Reese is soaring. His hands clutching the zip-line handle, his face a life-sized map of Blissville, the 2-year-old is holding on, for sure, but in his own way he's really letting go. One second he's taking off from the back fence of the yard, and the next second — ziiiiiiip! — he's almost halfway to the house. Back on the platform, his sister Maya is waiting her turn as patiently as a 3-year-old can.

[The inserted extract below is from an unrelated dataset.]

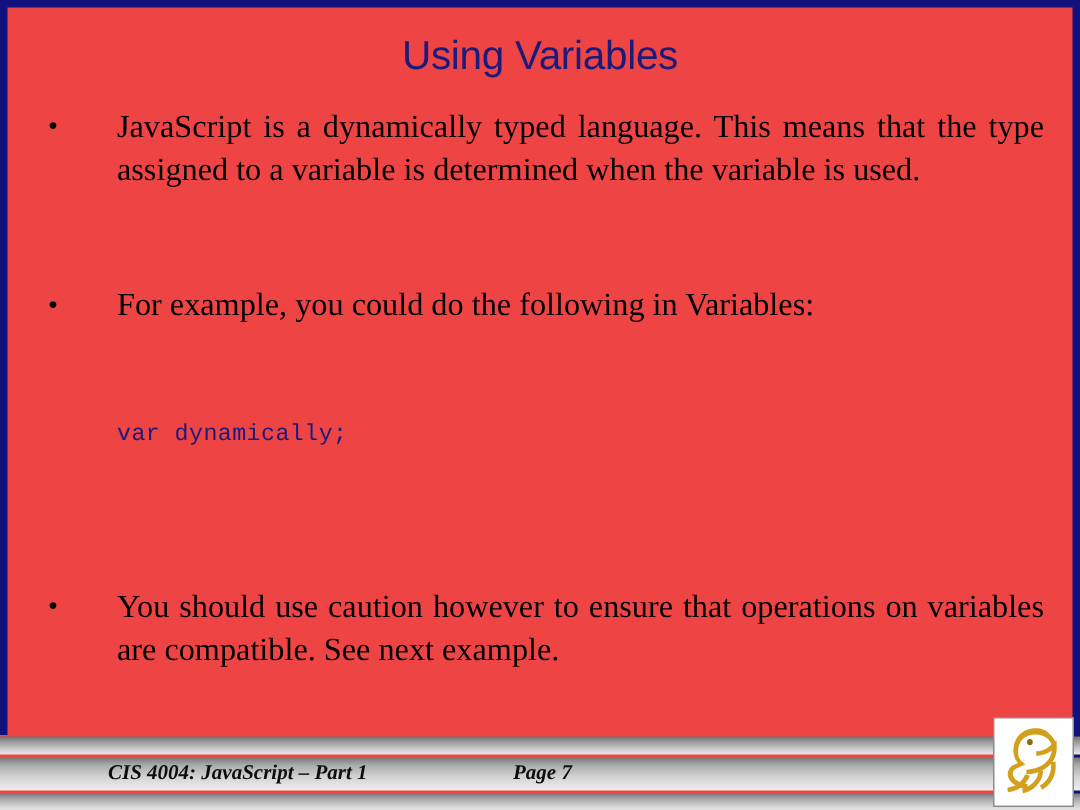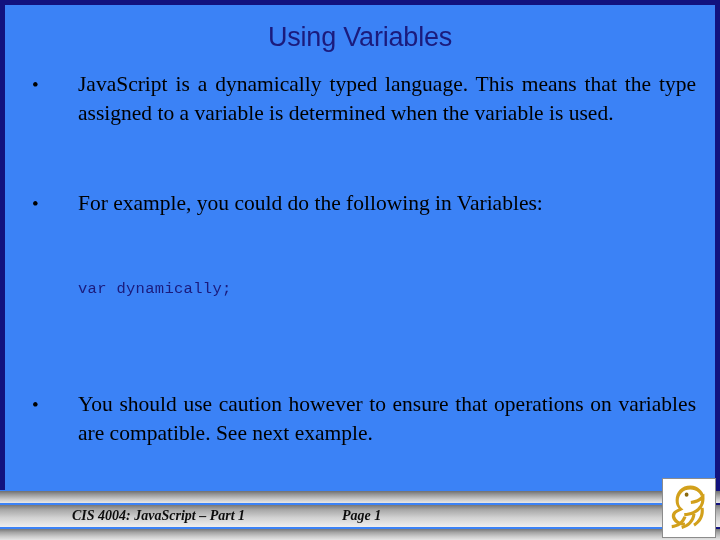"Using Variables" #slide { background: #3b82f6 -> #ef4444 }
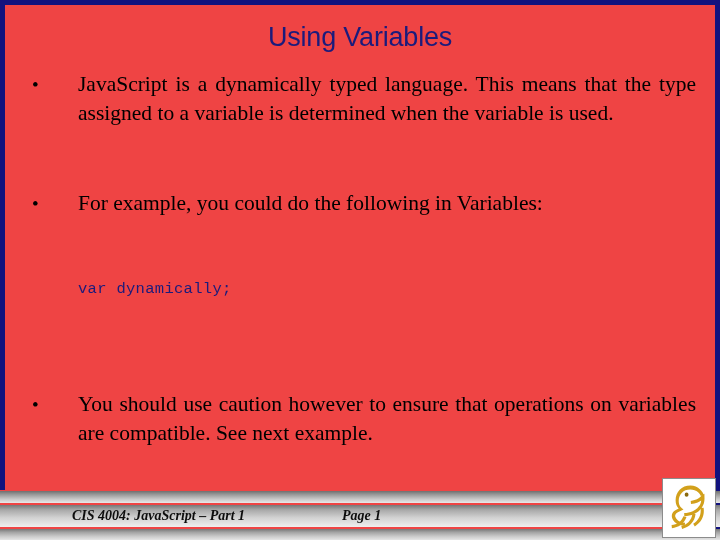"Page 1" div.footer-text { text: 1 -> 7 }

A wheelchair sitting idly by the back door of the house serves as a reminder that just a few weeks ago, neither Maya nor Reese was walking. For Maya, it was a temporary setback after she broke her leg playing. (Maya has had a neurological disorder since birth that dulls her ability to feel pain, so she gets hurt in seemingly innocuous circumstances.) In Reese's case, cerebral palsy had always inhibited him from crawling, much less walking. When a therapist urged Bettie and Clem Bellstewart to think positively — "No kid ever rises above a low expectation," he said — they dreamed up an ambitious goal for their son: that Reese would walk onto the school bus when he was a kindergartener.
Apparently 2-year-old Reese dreams on a different timetable, because he's been walking since summer. Running too. And even before that, he and Maya and the rest of the Bellstewart kids — all of them facing physical challenges or developmental delays of one sort or another — were zipping through the air on the contraption their dad built in the yard of their Newport News, Virginia, home.